Despite all the difficulties, Curie managed to equip her first car, converted into a truck. As explained to OpenMind by Timothy J. Jorgensen, Radiation Biology Specialist at Georgetown University (USA) and author of Strange Glow: The Story of Radiation (Princeton University Press, 2016), “the portable X-ray machines that Curie used in her cars were actually invented by a Spaniard, Mónico Sánchez Moreno. She produced the X-rays from Crookes tubes, which require a source of electricity.” For this, Curie connected a dynamo to the petroleum-powered engine of the vehicle, which also contained photographic material and darkroom equipment to develop the plates.

The first truck was prepared to transport the famous scientist herself to the front line at the Battle of Marne (1914). But that was just the beginning. Over time and with the support of wealthy friends, Curie was able to equip 20 vehicles and to train, with the help of her daughter Irene, 150 female volunteers who were put in charge of operating these mobile units. It is estimated that the fleet of trucks, which soon became known as Petites Curies (Little Curies), as well as the 200 fixed radiology units that the scientist distributed to field hospitals, allowed more than one million wounded soldiers to be treated.

The scientist distributed 200 fixed radiology units to field hospitals. Source: Wikimedia

That work would leave a mark on the health of the scientist who would pay a price over the years. “Curie was aware that high doses of radiation could be dangerous. But there was little she could do to limit exposures on the battlefield,” says Jorgensen. “The risk of X-rays seemed trivial compared to that of combat.”

A lead coffin

In 1920, the health of Curie began to deteriorate, until 1934 when she died from aplastic anaemia. Her body was buried in a lead coffin, and for decades it was presumed that radium contamination caused her death. But when scientists failed to find dangerous levels of radium in her remains in 1995, the French Office of Ionizing Radiation Protection concluded that: “Curie could not have been exposed to lethal levels of radium while she was alive,” Nature magazine reported. The same experts suggested that: “Curie’s illness was more likely to have been due to her use of radiography during the First World War.”

150 female volunteers were put in charge of operating the mobile units. Source: Wikimedia
 And yet, as Pasachoff points out, at the end of the war the French government officially recognized the contribution of her daughter Irene, but not that of Marie herself. The historian suggests that perhaps her country of adoption had not yet forgiven the scandal that Curie generated in 1911 when she entered into a love affair with a married man, the physicist Paul Langevin, a former student of Pierre Curie.

But it seems that Curie was not particularly interested in awards.
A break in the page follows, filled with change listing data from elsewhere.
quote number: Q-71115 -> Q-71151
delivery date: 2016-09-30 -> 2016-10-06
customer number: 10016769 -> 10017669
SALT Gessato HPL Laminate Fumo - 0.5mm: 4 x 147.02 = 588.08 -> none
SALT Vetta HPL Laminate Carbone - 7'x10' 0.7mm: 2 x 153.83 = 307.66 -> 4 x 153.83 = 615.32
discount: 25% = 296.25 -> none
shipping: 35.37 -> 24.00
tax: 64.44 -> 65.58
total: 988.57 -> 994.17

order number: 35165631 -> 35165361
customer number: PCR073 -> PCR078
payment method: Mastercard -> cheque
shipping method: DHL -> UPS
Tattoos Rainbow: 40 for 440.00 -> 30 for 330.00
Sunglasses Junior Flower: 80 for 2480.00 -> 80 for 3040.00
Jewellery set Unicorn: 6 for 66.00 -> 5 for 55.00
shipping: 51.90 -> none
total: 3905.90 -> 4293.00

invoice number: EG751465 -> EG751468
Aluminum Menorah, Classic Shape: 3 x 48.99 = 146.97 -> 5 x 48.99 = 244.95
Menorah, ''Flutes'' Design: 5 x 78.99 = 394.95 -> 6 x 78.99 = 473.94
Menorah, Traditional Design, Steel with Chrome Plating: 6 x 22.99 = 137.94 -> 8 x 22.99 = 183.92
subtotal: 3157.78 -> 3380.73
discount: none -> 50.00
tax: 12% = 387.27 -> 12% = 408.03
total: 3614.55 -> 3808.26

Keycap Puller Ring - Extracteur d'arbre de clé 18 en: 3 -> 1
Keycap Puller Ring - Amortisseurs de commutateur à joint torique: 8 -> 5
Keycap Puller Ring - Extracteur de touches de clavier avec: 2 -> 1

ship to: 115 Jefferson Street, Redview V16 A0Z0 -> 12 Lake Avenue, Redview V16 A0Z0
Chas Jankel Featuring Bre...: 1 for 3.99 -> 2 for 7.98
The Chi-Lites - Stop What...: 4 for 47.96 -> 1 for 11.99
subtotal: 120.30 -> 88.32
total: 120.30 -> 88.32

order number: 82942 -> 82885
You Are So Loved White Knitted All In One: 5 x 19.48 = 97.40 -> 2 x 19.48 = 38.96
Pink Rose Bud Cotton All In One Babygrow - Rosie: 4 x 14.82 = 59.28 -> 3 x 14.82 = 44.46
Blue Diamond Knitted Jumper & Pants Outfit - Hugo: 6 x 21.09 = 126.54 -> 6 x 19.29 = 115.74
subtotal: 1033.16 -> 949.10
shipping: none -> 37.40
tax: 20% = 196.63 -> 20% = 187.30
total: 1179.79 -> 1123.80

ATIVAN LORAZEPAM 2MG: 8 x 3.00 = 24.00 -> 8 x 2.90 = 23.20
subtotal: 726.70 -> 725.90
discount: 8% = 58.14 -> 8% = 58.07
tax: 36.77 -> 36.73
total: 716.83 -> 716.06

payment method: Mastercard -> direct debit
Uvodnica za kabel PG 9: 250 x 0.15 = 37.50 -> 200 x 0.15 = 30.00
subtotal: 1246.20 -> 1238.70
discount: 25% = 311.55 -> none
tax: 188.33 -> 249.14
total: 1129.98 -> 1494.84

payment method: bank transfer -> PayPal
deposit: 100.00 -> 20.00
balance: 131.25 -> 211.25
In fact, years later she rejected the Order of the Legion of Honour, as her husband had done earlier. She never wanted to leave any medals behind; instead, from her Radium Institute she dedicated the rest of her life to developing her legacy for humanity, a therapy that today continues to save lives. “Radiotherapy has saved many people from dying of cancer, and for those it cannot save, it has prolonged their life and reduced their pain,” Jorgensen concludes.